El Programa de Paternidad Responsable que realiza el Instituto de la Mujer de Toluca, permitió que 40 niños de entre 13 y 15 años de edad vivieran anticipadamente la experiencia de ser padres a alumnos de la Secundaria 7. (Archivo)
Aprenden jóvenes con ‘bebés virtuales’ la responsabilidad de alimentarlos, cuidarlos y amarlos.
Carmen Tépox y Amador no creían que pudieran ser padres solteros a los 14 años de edad; sus respectivas parejas literalmente “huyeron” de la responsabilidad y los dejaron solos con la enorme carga de alimentar, cambiar, cuidar, pero sobre todo amar a sus respectivos bebés de sólo tres meses de edad.
Para fortuna de ambos, luego de tres noches consecutivas de desvelos, privaciones y apuros, su desventura terminó cuando entregaron a las autoridades educativas los “hijos virtuales” a los que incluso tuvieron que bautizar con un nombre previamente acordado con sus parejas, pero hasta en esto muchos se quedaron solos.
El Programa de Paternidad Responsable que realiza el Instituto de la Mujer de Toluca, permitió que 40 niños de entre 13 y 15 años de edad vivieran anticipadamente la experiencia de ser padres a alumnos de la Secundaria 7.
La “práctica” reflejó algunos de los fenómenos sociales actuales.

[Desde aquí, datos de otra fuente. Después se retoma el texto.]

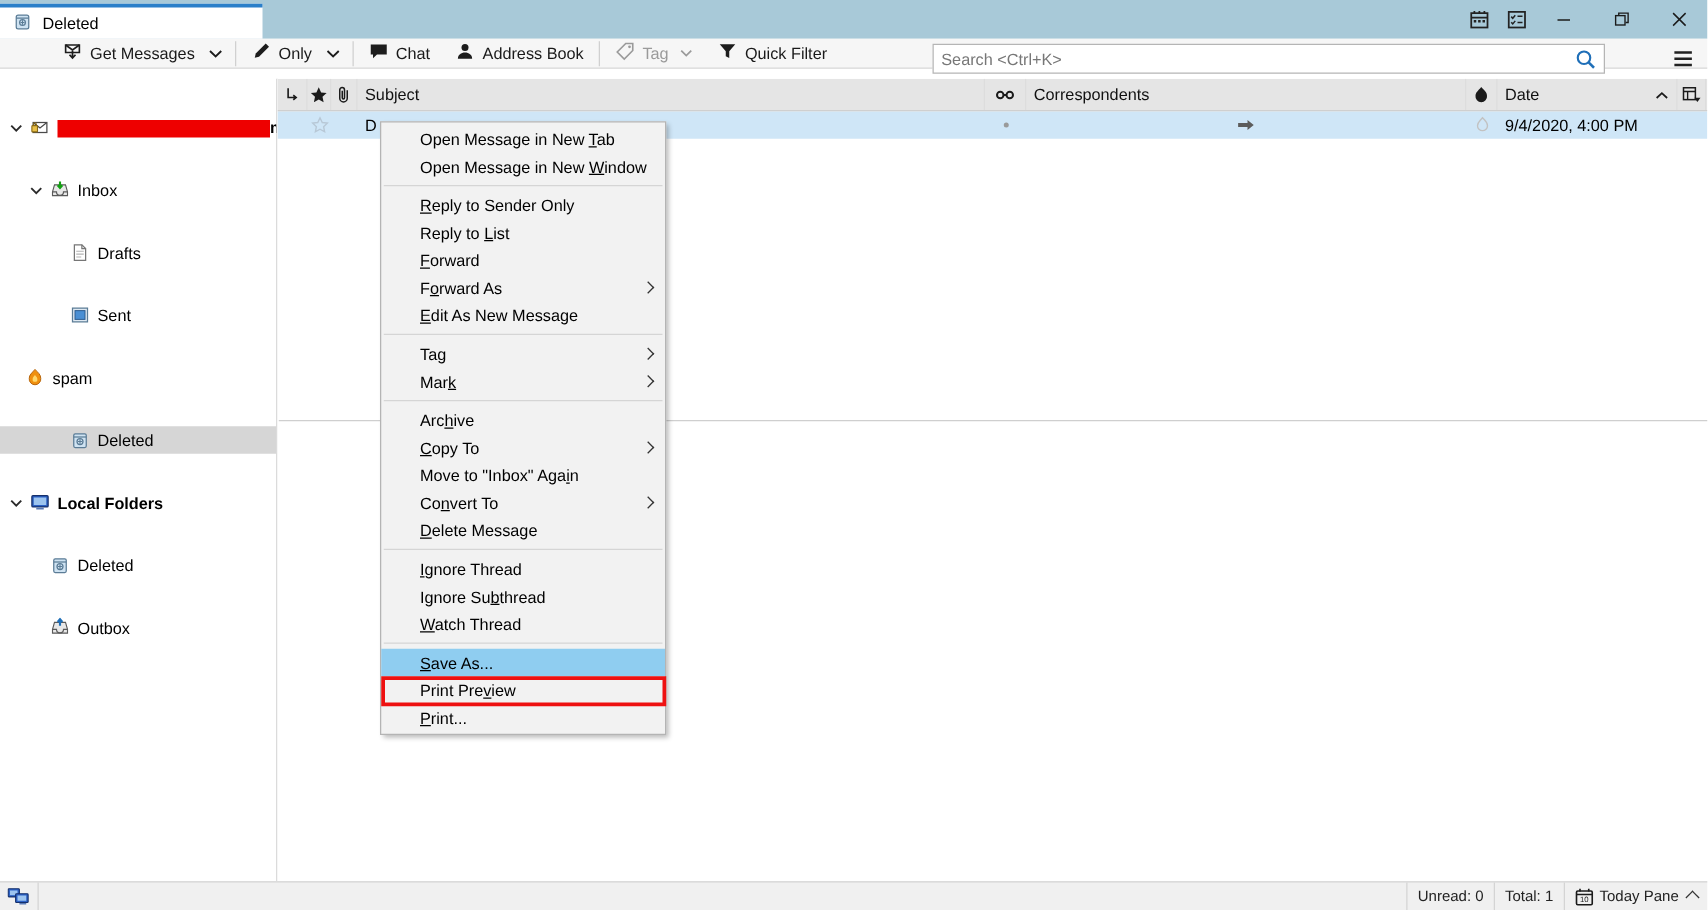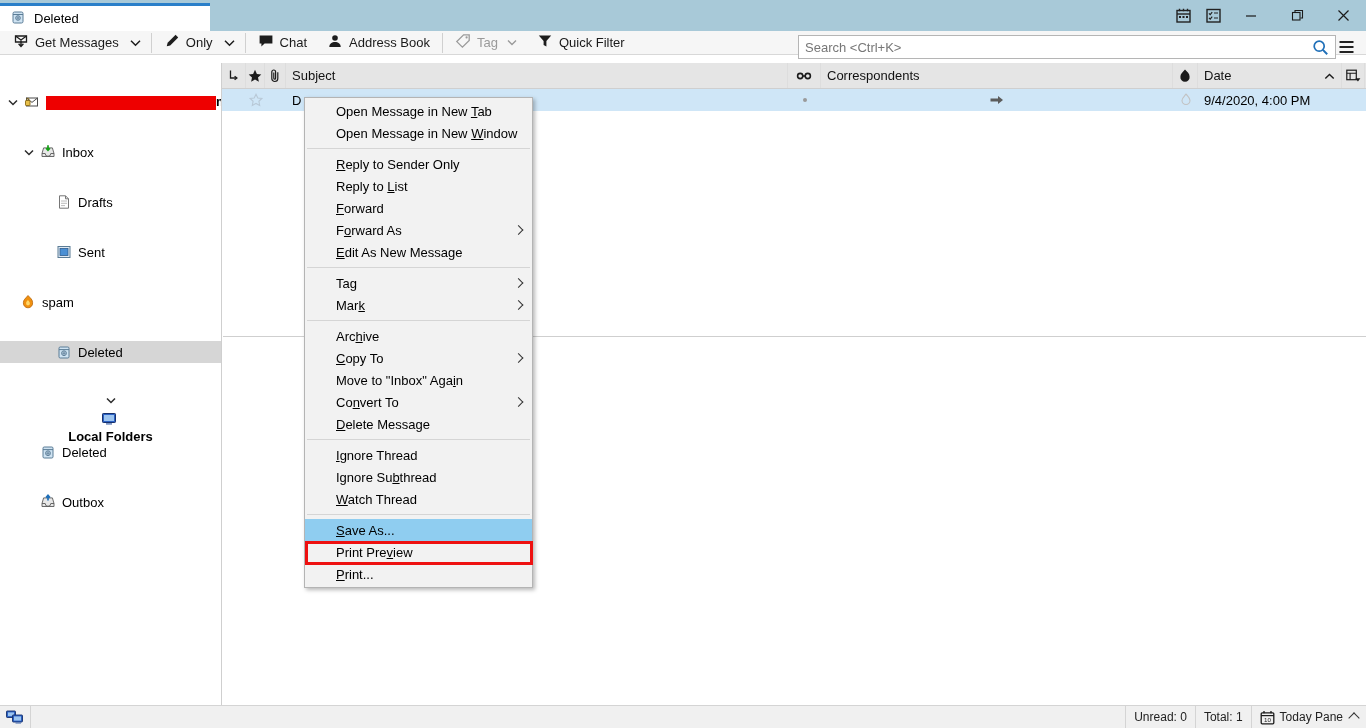--- a/index.html
+++ b/index.html
@@ -73,20 +73,21 @@
   
   .toolbar {
     position: absolute;
     left: 0; top: 31px;
     width: 1366px; height: 24px;
     background: #f6f6f6;
     border-bottom: 1px solid #d8d8d8;
     box-sizing: border-box;
     display: flex;
     align-items: center;
+    padding-left: 37px;
   }
   .tb-btn {
     display: flex;
     align-items: center;
     gap: 6px;
     height: 26px;
     padding: 0 7px;
     font-size: 13px;
     color: #1a1a1a;
     white-space: nowrap;
@@ -98,21 +99,21 @@
     width: 20px; height: 26px;
     border-radius: 2px;
   }
   .tb-sep {
     width: 1px; height: 20px;
     background: #d0d0d0;
     margin: 0 5px;
   }
   .search-wrap {
     position: absolute;
-    left: 798px; top: 4px;
+    left: 746px; top: 4px;
     width: 538px; height: 24px;
     background: #fff;
     border: 1px solid #b5b5b5;
     box-sizing: border-box;
     display: flex;
     align-items: center;
   }
   .search-input {
     flex: 1;
     border: none;
@@ -536,21 +537,21 @@
           <span class="ficon">
             <svg width="16" height="16" viewBox="0 0 16 16">
               <rect x="3" y="3" width="10" height="11" rx="1.2" fill="#cfe3f2" stroke="#5b7c96" stroke-width="1"></rect>
               <path d="M3 5.6h10" stroke="#5b7c96" stroke-width="1"></path>
               <circle cx="8" cy="9.2" r="2.4" fill="none" stroke="#5b7c96" stroke-width="1"></circle>
               <path d="M8 7.3v3.8M6.2 9.2h3.6" stroke="#5b7c96" stroke-width="0.9"></path>
             </svg>
           </span>
           <span class="flabel">Deleted</span>
         </div>
-        <div class="frow" style="padding-left: 4px; flex-direction: column;">
+        <div class="frow" style="padding-left: 4px;">
           <span class="ftwisty">
             <svg width="10" height="7" viewBox="0 0 10 7">
               <path d="M1 1.5l4 4 4-4" fill="none" stroke="#2b2b2b" stroke-width="1.5"></path>
             </svg>
           </span>
           <span class="ficon">
             <svg width="16" height="16" viewBox="0 0 16 16">
               <rect x="1.5" y="2.5" width="13" height="9" rx="0.8" fill="#2b61c4" stroke="#16306b" stroke-width="1"></rect>
               <rect x="3" y="4" width="10" height="6" fill="#9cc4ef"></rect>
               <path d="M5 12.2h6v1.4H5z" fill="#5a7ab5"></path>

Por ejemplo Carmen, de 14 años, debió lidiar sola con su hija “Estrella” prácticamente los tres días completos. Marcos -el papá-, de la misma edad, reconoció apenado que aunque acordaron compartir la responsabilidad, al final no pudo contactar a su pareja hasta tres días después; lo cuidó un par de horas, pero luego nuevamente “se lo dejó a su mamá”.
“Estrellita”, como el resto de los bebés, demandó comer, cambio de pañal, atención y apapachos alrededor de cada hora y media o dos horas, además de que cada papá debió dedicar tiempo adicional para ponerlos a eructar, arroparlos, mecerlos y hablarles, pues los sensores electrónicos de sus hijos son tan sensibles que los ruidos fuertes los hacían reaccionar intempestivamente.
Los eventuales padres portaron todo el tiempo un brazalete electrónico conectado a los sensores de los bebés, por lo cual quedó registrada su eficiencia paternal.
En todos los casos los jóvenes expresaron su miedo a tener hijos antes de tiempo. La mayoría se quejó de que se vieron obligados a sacrificar a los amigos, la fiesta, el cine e Internet; mientras que los “eventuales abuelos” en algunos casos les ayudaron a sus hijos y les “quitaron” responsabilidad, mientras que otros aprovecharon el viaje para advertirles “lo que pueden perder si se embarazan”.
Los 20 bebés pusieron de cabeza a la secundaria. Cabe señalar que muchos niños que querían tener esta práctica no pudieron hacerlo, pues actualmente sólo se cuenta con 20 equipos electrónicos.